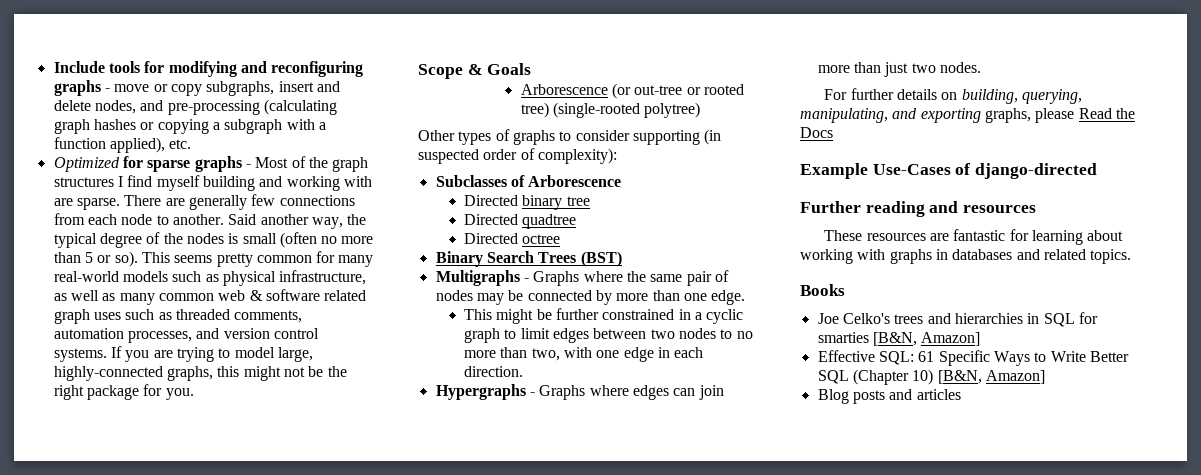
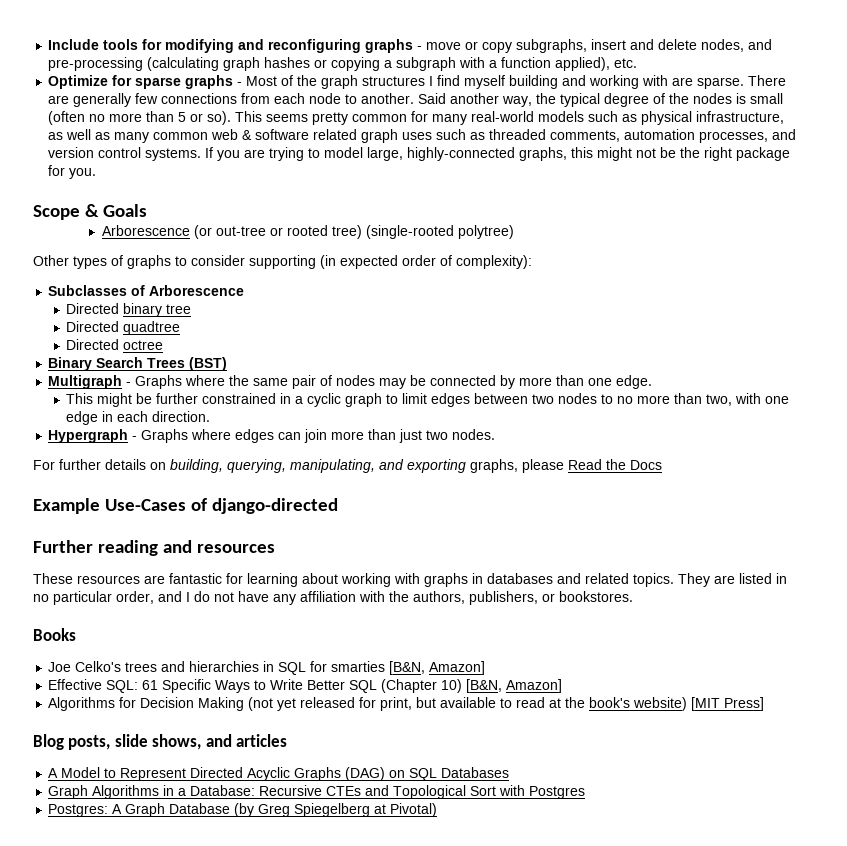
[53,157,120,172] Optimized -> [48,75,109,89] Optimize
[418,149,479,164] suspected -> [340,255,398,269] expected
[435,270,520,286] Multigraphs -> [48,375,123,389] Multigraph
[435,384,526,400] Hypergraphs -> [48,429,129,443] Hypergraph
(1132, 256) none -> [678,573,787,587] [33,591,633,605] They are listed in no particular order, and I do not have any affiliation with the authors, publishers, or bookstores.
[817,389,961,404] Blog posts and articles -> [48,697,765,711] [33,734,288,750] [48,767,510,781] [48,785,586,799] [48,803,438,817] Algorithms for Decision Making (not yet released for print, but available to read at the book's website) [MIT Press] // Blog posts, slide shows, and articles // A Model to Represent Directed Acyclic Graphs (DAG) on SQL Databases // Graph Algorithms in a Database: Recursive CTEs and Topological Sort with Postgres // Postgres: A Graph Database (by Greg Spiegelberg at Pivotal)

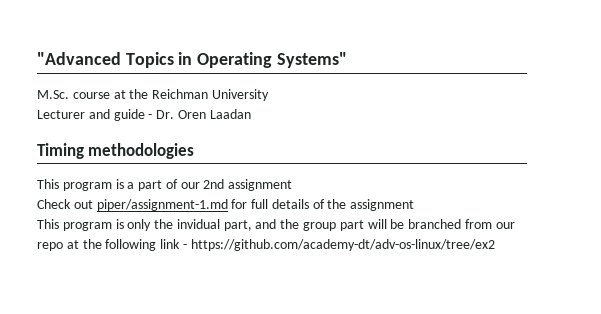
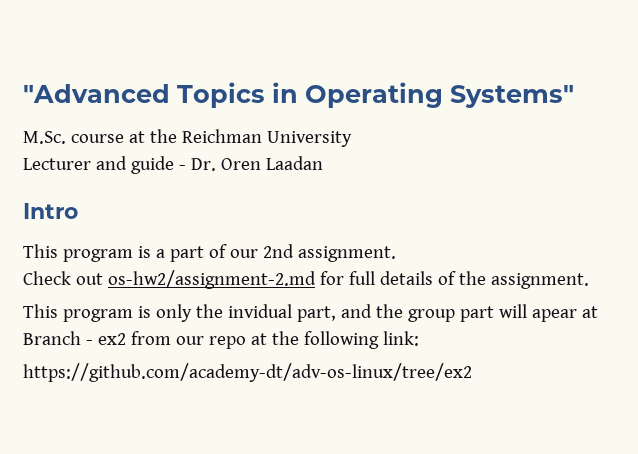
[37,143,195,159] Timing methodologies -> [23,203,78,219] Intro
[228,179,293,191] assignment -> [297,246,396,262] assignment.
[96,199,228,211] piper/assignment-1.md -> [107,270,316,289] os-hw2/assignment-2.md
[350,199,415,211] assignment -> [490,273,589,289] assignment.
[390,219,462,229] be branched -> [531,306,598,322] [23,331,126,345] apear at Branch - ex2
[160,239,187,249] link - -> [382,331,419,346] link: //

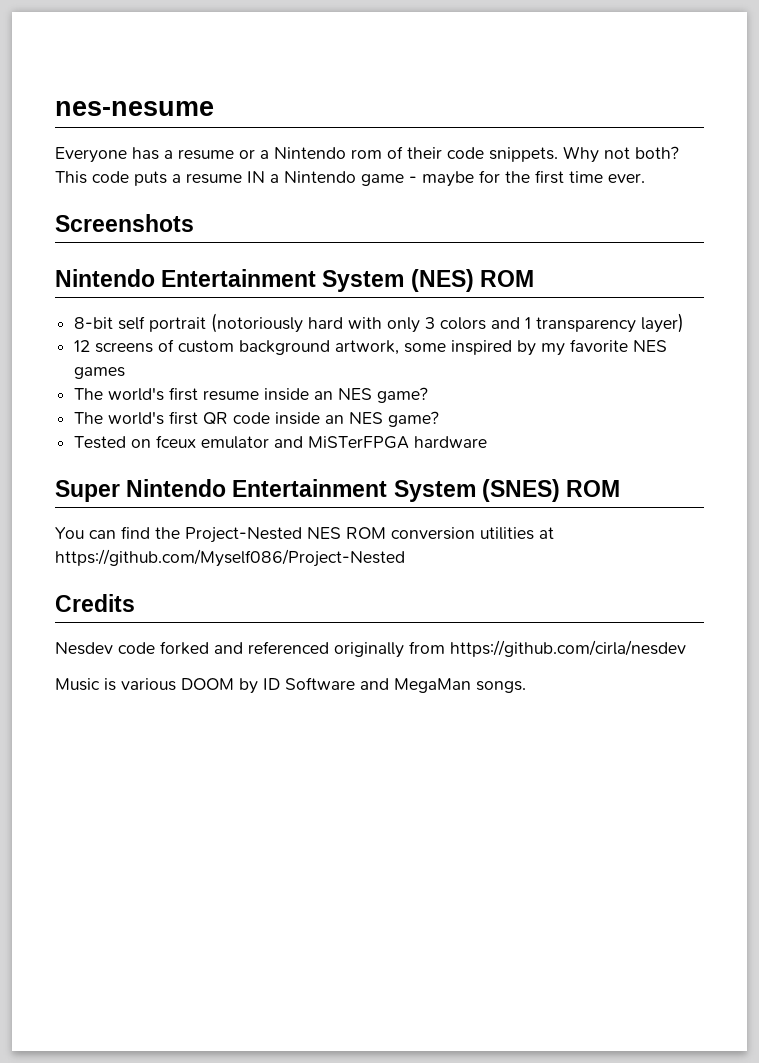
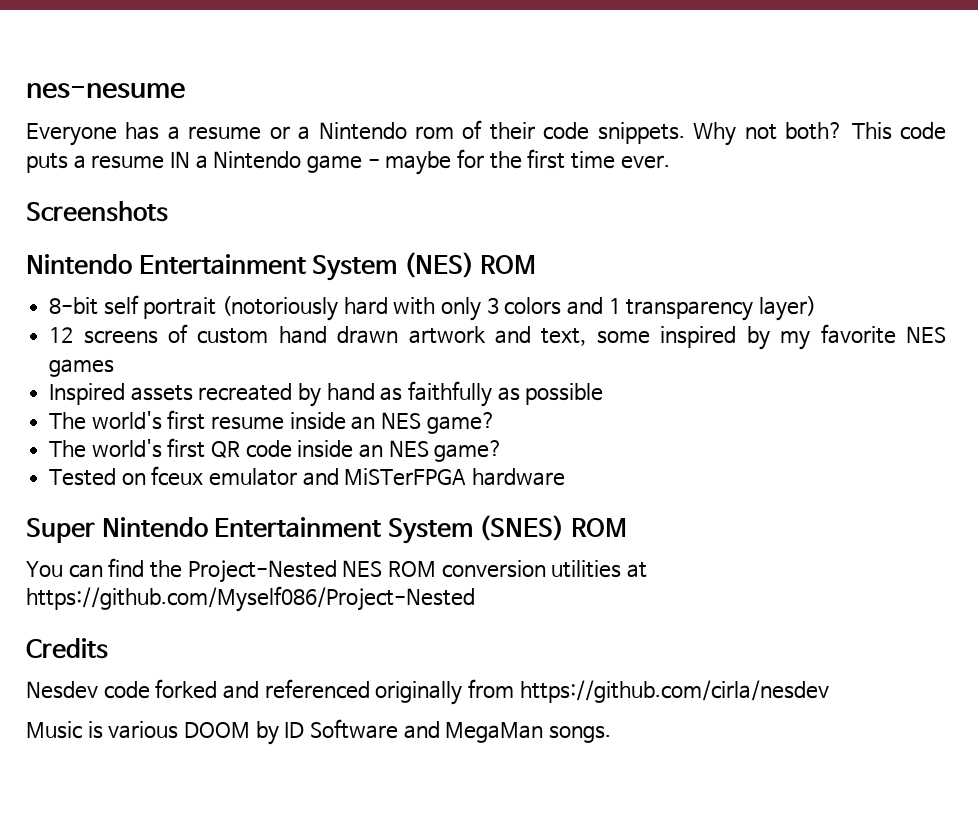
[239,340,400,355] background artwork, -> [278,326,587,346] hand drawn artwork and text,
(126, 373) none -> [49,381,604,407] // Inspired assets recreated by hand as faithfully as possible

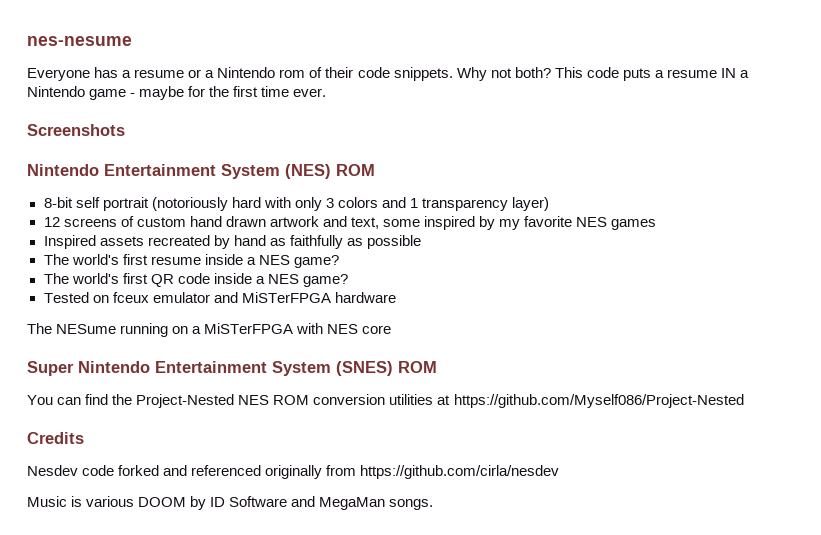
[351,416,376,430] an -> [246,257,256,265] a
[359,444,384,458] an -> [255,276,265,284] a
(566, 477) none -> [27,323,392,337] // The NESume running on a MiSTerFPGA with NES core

####

### Problem to solve
The material above must be reproduced line for line, with the images omitted.

### Solved exercise
[53,157,120,172] Optimized -> [48,75,109,89] Optimize
[418,149,479,164] suspected -> [340,255,398,269] expected
[435,270,520,286] Multigraphs -> [48,375,123,389] Multigraph
[435,384,526,400] Hypergraphs -> [48,429,129,443] Hypergraph
(1132, 256) none -> [678,573,787,587] [33,591,633,605] They are listed in no particular order, and I do not have any affiliation with the authors, publishers, or bookstores.
[817,389,961,404] Blog posts and articles -> [48,697,765,711] [33,734,288,750] [48,767,510,781] [48,785,586,799] [48,803,438,817] Algorithms for Decision Making (not yet released for print, but available to read at the book's website) [MIT Press] // Blog posts, slide shows, and articles // A Model to Represent Directed Acyclic Graphs (DAG) on SQL Databases // Graph Algorithms in a Database: Recursive CTEs and Topological Sort with Postgres // Postgres: A Graph Database (by Greg Spiegelberg at Pivotal)

[37,143,195,159] Timing methodologies -> [23,203,78,219] Intro
[228,179,293,191] assignment -> [297,246,396,262] assignment.
[96,199,228,211] piper/assignment-1.md -> [107,270,316,289] os-hw2/assignment-2.md
[350,199,415,211] assignment -> [490,273,589,289] assignment.
[390,219,462,229] be branched -> [531,306,598,322] [23,331,126,345] apear at Branch - ex2
[160,239,187,249] link - -> [382,331,419,346] link: //

[239,340,400,355] background artwork, -> [278,326,587,346] hand drawn artwork and text,
(126, 373) none -> [49,381,604,407] // Inspired assets recreated by hand as faithfully as possible

[351,416,376,430] an -> [246,257,256,265] a
[359,444,384,458] an -> [255,276,265,284] a
(566, 477) none -> [27,323,392,337] // The NESume running on a MiSTerFPGA with NES core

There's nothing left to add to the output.